*Exercise prompt:*
Below are some records. Return exactly the lines from the one with "column VOL | position: 3 -> 6" to the one with "2015-05-21 | Result: 4.52 -> 4.53", and nothing else.

◆ ◆ ◆ ◆ ◆ ◆ ◆

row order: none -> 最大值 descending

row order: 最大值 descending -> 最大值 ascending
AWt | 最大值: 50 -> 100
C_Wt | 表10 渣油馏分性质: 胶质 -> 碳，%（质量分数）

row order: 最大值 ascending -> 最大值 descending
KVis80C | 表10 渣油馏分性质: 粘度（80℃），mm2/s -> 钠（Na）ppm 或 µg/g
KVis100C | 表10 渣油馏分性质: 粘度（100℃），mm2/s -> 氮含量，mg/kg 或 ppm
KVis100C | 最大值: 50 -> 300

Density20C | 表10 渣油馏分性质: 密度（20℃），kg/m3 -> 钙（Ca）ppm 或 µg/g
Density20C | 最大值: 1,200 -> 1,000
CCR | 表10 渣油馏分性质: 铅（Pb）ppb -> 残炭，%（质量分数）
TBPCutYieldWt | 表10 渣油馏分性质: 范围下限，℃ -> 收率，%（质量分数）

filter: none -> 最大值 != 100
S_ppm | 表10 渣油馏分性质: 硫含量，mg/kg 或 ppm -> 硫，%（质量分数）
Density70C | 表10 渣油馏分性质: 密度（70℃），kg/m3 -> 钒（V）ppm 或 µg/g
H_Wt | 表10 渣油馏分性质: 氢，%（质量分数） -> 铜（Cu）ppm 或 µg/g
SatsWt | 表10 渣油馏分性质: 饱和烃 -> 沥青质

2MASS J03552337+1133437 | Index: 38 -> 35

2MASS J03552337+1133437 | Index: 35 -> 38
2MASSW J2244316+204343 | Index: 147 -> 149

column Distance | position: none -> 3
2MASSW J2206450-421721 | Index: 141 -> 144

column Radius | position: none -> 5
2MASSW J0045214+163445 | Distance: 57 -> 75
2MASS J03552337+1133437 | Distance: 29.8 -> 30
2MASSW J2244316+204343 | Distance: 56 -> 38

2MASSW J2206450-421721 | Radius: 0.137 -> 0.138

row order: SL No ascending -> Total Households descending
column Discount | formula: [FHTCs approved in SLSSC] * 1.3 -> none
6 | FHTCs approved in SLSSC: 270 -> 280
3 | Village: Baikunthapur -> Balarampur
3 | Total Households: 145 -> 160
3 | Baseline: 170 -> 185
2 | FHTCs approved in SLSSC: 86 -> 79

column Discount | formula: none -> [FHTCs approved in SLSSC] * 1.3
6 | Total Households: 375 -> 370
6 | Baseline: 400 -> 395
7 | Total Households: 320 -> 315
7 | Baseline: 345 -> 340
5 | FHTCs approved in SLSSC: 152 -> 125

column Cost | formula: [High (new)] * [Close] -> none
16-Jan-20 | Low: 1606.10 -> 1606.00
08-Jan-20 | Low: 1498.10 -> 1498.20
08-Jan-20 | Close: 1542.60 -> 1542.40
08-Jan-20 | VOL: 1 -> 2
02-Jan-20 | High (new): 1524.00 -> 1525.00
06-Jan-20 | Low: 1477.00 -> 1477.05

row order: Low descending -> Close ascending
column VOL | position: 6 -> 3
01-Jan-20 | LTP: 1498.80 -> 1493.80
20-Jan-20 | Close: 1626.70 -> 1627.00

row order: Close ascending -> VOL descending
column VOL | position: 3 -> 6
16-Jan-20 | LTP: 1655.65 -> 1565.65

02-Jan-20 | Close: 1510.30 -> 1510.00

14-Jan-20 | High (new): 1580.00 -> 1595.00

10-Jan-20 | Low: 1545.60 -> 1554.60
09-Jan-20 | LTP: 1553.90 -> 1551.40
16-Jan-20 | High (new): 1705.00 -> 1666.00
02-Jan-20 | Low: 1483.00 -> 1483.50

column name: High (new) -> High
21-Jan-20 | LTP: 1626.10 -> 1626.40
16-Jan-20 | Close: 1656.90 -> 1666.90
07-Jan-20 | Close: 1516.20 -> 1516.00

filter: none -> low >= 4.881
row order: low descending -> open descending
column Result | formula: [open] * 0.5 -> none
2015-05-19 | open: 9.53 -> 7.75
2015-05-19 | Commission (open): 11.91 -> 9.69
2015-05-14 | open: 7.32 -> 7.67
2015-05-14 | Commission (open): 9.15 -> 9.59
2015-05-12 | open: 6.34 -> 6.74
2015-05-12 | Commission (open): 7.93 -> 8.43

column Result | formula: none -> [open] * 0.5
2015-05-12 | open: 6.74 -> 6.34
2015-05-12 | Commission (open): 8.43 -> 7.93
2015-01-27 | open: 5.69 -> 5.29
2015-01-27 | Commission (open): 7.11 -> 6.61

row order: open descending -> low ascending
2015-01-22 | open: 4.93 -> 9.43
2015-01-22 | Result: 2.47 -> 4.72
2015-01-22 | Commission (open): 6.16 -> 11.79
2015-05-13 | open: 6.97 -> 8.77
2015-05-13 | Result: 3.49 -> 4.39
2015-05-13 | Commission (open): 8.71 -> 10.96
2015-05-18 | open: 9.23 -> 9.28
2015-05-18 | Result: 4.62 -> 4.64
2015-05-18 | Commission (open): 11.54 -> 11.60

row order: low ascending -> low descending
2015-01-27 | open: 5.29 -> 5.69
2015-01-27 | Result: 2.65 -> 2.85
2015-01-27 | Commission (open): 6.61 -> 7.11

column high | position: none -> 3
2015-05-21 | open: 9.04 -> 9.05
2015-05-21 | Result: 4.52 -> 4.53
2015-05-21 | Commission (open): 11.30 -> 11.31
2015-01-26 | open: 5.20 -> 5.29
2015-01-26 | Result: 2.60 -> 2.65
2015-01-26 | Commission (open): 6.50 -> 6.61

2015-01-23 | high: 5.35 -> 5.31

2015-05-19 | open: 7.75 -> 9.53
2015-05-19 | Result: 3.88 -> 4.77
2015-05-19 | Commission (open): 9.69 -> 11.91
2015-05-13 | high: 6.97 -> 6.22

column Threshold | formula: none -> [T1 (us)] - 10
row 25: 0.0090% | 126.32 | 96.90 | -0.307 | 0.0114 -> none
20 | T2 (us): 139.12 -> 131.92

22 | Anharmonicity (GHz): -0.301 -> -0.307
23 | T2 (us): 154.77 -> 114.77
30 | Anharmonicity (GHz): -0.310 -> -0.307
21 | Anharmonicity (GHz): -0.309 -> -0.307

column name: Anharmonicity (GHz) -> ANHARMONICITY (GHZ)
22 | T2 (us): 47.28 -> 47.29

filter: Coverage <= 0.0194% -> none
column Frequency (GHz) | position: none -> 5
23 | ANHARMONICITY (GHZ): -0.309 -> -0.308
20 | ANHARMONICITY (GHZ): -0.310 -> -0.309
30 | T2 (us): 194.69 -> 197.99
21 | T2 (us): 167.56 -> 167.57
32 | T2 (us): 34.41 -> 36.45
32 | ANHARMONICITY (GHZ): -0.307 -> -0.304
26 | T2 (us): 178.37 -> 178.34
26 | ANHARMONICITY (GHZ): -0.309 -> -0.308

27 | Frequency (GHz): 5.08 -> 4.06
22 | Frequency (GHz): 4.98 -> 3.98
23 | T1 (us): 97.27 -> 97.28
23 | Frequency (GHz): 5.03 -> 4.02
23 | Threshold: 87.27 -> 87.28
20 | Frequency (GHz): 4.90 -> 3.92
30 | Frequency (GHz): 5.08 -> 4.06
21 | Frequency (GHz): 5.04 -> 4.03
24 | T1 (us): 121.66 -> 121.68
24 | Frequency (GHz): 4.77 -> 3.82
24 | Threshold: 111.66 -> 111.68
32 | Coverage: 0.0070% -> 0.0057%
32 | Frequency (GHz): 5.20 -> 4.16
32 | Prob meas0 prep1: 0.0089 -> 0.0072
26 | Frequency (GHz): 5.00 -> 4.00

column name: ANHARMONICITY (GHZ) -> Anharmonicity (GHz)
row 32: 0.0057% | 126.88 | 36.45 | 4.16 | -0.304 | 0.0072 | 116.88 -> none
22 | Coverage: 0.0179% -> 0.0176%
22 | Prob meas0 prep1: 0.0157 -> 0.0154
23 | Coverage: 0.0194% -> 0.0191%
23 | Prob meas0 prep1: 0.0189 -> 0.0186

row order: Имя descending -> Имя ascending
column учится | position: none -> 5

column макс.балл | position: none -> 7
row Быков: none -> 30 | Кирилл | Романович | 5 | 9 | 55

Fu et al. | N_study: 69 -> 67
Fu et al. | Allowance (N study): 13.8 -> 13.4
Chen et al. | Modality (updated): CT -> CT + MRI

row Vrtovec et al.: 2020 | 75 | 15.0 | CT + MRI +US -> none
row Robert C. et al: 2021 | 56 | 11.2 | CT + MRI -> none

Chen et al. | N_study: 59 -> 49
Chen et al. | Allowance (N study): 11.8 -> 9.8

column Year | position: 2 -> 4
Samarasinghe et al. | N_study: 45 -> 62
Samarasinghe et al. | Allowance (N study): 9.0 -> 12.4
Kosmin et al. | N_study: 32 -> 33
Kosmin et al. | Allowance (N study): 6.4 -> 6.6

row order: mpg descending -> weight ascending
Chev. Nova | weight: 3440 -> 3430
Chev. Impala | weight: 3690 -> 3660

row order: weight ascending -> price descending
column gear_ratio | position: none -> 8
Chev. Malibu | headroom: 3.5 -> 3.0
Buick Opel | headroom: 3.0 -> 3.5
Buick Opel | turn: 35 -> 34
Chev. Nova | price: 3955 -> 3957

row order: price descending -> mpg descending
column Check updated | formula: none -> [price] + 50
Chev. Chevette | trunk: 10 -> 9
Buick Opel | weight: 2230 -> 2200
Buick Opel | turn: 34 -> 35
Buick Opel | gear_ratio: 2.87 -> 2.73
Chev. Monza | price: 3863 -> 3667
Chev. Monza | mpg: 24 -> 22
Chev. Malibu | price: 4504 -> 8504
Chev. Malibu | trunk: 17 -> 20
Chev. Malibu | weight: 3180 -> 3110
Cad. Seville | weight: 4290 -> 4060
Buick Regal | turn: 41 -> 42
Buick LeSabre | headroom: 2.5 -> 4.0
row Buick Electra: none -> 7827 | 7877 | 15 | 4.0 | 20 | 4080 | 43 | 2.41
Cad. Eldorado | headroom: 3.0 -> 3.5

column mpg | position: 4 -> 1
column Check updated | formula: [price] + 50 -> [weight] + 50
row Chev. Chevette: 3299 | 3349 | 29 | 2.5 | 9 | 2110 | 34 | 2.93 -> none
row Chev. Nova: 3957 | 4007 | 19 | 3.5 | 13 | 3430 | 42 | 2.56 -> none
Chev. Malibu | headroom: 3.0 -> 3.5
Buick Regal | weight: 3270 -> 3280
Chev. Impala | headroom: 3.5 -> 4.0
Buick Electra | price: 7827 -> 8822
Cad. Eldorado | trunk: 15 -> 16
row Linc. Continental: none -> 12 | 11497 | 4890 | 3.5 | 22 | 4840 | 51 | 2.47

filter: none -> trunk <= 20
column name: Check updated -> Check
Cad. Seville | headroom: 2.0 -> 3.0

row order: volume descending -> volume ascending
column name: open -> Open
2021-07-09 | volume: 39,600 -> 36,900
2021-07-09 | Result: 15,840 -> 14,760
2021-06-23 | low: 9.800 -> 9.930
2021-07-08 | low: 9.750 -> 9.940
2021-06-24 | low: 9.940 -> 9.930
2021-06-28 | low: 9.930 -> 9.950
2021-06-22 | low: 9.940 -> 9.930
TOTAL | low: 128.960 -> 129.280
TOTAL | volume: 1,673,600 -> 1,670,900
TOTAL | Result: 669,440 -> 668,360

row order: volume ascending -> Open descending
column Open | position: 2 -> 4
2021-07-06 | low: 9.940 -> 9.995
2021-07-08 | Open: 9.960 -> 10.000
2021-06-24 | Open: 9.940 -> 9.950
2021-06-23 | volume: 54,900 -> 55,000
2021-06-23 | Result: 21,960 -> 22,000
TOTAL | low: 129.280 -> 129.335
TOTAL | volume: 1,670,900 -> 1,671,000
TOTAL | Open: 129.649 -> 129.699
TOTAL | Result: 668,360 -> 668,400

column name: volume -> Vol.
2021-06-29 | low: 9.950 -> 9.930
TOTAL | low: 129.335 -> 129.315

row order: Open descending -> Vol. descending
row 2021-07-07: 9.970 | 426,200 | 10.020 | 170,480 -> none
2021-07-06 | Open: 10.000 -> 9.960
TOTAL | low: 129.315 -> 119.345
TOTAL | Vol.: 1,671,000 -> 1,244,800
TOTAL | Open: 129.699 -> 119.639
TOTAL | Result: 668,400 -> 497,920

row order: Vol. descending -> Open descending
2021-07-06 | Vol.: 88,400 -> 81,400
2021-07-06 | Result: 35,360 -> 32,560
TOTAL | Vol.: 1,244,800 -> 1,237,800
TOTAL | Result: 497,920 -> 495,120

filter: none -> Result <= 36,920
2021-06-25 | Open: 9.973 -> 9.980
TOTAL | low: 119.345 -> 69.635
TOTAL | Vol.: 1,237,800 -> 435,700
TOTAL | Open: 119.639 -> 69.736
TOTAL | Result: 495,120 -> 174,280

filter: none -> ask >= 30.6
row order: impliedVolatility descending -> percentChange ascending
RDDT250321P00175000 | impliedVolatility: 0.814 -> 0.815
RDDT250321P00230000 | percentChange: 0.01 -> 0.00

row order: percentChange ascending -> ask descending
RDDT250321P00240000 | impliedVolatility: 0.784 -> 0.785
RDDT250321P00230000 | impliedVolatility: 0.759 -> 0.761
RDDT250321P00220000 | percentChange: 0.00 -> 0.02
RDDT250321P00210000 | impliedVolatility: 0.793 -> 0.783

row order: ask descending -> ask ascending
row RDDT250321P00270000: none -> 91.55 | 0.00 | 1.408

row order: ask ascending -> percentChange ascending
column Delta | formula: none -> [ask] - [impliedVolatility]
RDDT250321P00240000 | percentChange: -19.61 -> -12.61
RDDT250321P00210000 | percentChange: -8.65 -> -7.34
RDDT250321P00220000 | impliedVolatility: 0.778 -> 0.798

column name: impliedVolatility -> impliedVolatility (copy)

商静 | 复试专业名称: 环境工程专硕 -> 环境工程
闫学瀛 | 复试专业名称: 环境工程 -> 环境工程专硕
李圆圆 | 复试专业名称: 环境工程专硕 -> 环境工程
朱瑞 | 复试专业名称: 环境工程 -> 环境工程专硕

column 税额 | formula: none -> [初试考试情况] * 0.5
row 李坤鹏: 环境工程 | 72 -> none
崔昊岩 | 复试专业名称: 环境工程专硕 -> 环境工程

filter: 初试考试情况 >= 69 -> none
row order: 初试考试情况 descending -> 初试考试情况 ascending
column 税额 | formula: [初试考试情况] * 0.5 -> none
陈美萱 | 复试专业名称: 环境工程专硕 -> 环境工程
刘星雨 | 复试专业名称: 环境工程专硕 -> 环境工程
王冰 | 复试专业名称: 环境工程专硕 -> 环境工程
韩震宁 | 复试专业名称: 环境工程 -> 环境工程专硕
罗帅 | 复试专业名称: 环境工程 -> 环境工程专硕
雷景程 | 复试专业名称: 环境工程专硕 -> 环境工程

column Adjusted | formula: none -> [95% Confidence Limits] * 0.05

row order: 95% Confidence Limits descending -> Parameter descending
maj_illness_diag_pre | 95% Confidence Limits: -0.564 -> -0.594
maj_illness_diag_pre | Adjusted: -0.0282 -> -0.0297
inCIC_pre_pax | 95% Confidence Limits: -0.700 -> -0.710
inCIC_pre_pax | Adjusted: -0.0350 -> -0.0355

◆ ◆ ◆ ◆ ◆ ◆ ◆

*Answer:*
column VOL | position: 3 -> 6
16-Jan-20 | LTP: 1655.65 -> 1565.65

02-Jan-20 | Close: 1510.30 -> 1510.00

14-Jan-20 | High (new): 1580.00 -> 1595.00

10-Jan-20 | Low: 1545.60 -> 1554.60
09-Jan-20 | LTP: 1553.90 -> 1551.40
16-Jan-20 | High (new): 1705.00 -> 1666.00
02-Jan-20 | Low: 1483.00 -> 1483.50

column name: High (new) -> High
21-Jan-20 | LTP: 1626.10 -> 1626.40
16-Jan-20 | Close: 1656.90 -> 1666.90
07-Jan-20 | Close: 1516.20 -> 1516.00

filter: none -> low >= 4.881
row order: low descending -> open descending
column Result | formula: [open] * 0.5 -> none
2015-05-19 | open: 9.53 -> 7.75
2015-05-19 | Commission (open): 11.91 -> 9.69
2015-05-14 | open: 7.32 -> 7.67
2015-05-14 | Commission (open): 9.15 -> 9.59
2015-05-12 | open: 6.34 -> 6.74
2015-05-12 | Commission (open): 7.93 -> 8.43

column Result | formula: none -> [open] * 0.5
2015-05-12 | open: 6.74 -> 6.34
2015-05-12 | Commission (open): 8.43 -> 7.93
2015-01-27 | open: 5.69 -> 5.29
2015-01-27 | Commission (open): 7.11 -> 6.61

row order: open descending -> low ascending
2015-01-22 | open: 4.93 -> 9.43
2015-01-22 | Result: 2.47 -> 4.72
2015-01-22 | Commission (open): 6.16 -> 11.79
2015-05-13 | open: 6.97 -> 8.77
2015-05-13 | Result: 3.49 -> 4.39
2015-05-13 | Commission (open): 8.71 -> 10.96
2015-05-18 | open: 9.23 -> 9.28
2015-05-18 | Result: 4.62 -> 4.64
2015-05-18 | Commission (open): 11.54 -> 11.60

row order: low ascending -> low descending
2015-01-27 | open: 5.29 -> 5.69
2015-01-27 | Result: 2.65 -> 2.85
2015-01-27 | Commission (open): 6.61 -> 7.11

column high | position: none -> 3
2015-05-21 | open: 9.04 -> 9.05
2015-05-21 | Result: 4.52 -> 4.53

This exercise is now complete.